Let $d$ be a positive fundamental discriminant, $\epsilon_d$ denote the fundamental unit, $h(d)$ the class number, and $\chi_d$ the primitive character associated to the discriminant $d$. The class number formula gives $$ \log \epsilon_d = \sqrt{d} L(1,\chi_d)/h(d) \le \sqrt{d} L(1,\chi_d), $$ since the class number $h(d) \ge 1$. Now it is known that $L(1,\chi_d) \le C \log d$ for a constant $C$. This upper bound is completely effective. The best known constant $C$ is (for large enough $d$) $$ \frac{1}{4} \Big(2-\frac{2}{\sqrt{e}} \Big). $$ If we knew something about how small primes split in ${\Bbb Q}(\sqrt{d})$ then this could be improved by taking those Euler factors into account (for example, we can use this if $d$ is even which would happen for primes $p\equiv 3\pmod 4$ in the question). This is a result of P.J. Stephens and uses the Burgess bound for character sums (together with an argument from multiplicative number theory along the lines of Vinogradov's $1/\sqrt{e}$ argument for the least quadratic non-residue). For a discussion of Stephens's result and extensions, see Granville and Soundararajan.
This would be enough to give your conjecture of $p^{C\sqrt{p}}$ (one needs a little care to go from the fundamental unit to the solution to Pell's equation -- i.e. one might need to take a small power of the fundamental unit). Also see this paper of Hua which explicitly states a bound along the lines you want, tracing it back to Schur. Finally, Louboutin has looked at explicit upper bounds for $L(1,\chi)$ (see Theorem 5.1 there).

The above results are unconditional. On GRH one can do a bit better, since $L(1,\chi_d)$ may then be bounded by $C\log \log d$, and then one would get a better bound of $(\log p)^{C\sqrt{p}}$ in your problem (see Theorem 1.5 of this paper for an explicit GRH bound), and I think that can probably happen (although this is not clear since we don't know that the class number can get down to $1$).

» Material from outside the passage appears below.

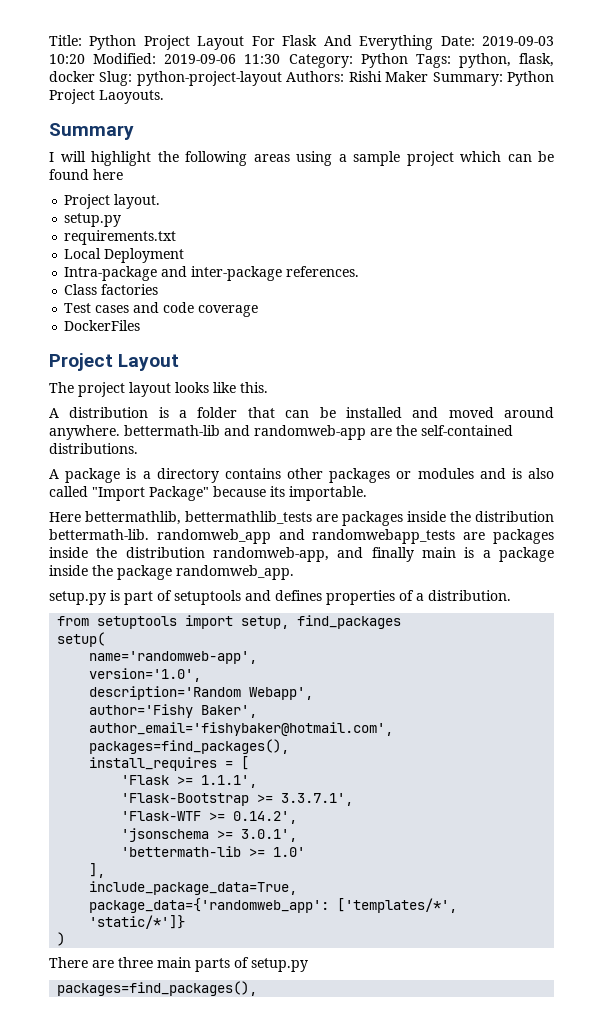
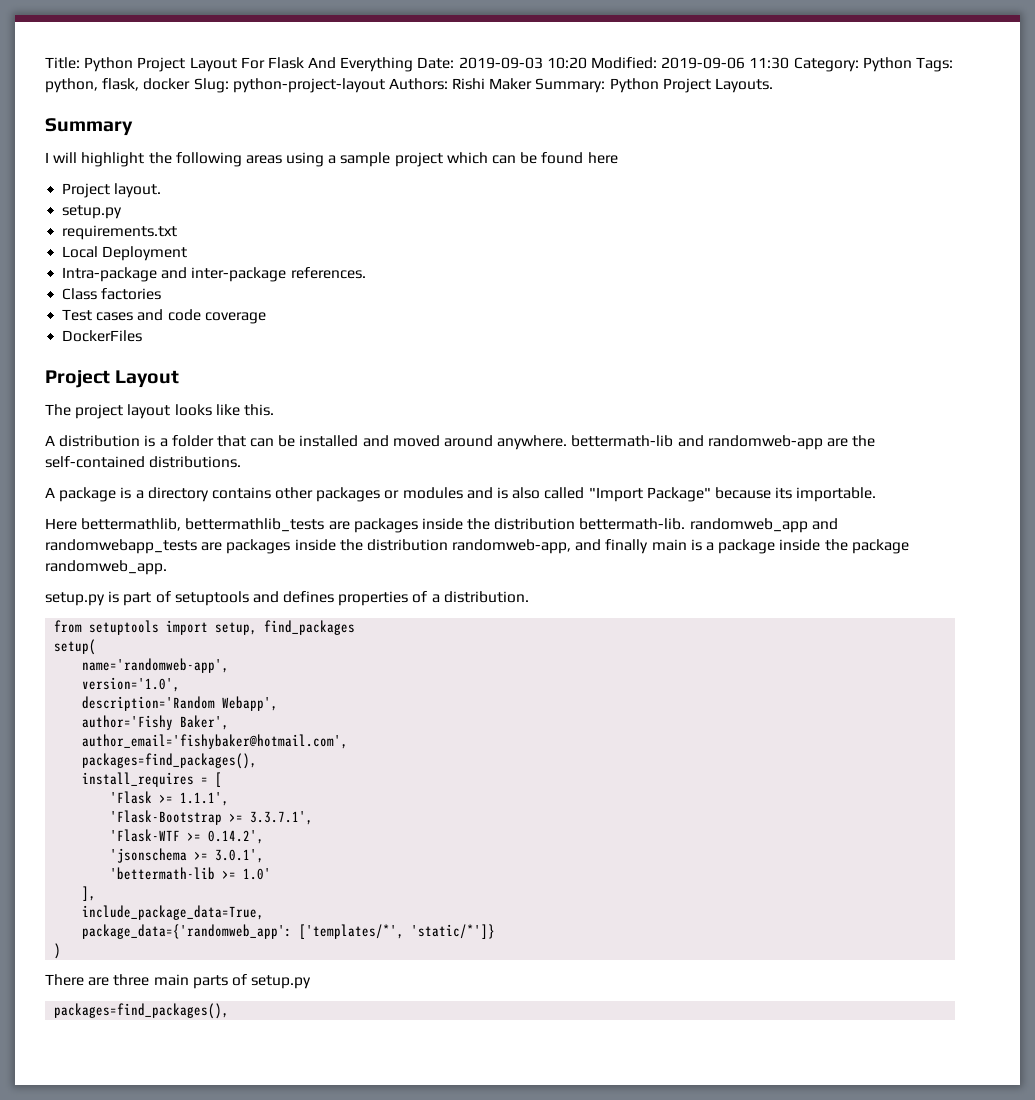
- Title: Python Project Layout For Flask And Everything Date: 2019-09-03 10:20 Modified: 2019-09-06 11:30 Category: Python Tags: python, flask, docker Slug: python-project-layout Authors: Rishi Maker Summary: Python Project Laoyouts.
+ Title: Python Project Layout For Flask And Everything Date: 2019-09-03 10:20 Modified: 2019-09-06 11:30 Category: Python Tags: python, flask, docker Slug: python-project-layout Authors: Rishi Maker Summary: Python Project Layouts.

Jacobson, Lukes and Williams report on extensive calculations on regulators, and at the end of the paper state the belief that the fundamental unit can get as large as $\exp(c \sqrt{d}\log \log d)$; however, as also noted there, unconditionally we only know that the fundamental unit (or the solution in Pell's equation) sometimes gets as large as $\exp(c(\log d)^4)$ -- so there is a very large gap in our understanding. (See also my answer to the related MO question Upper bound for class number of a real quadratic field .)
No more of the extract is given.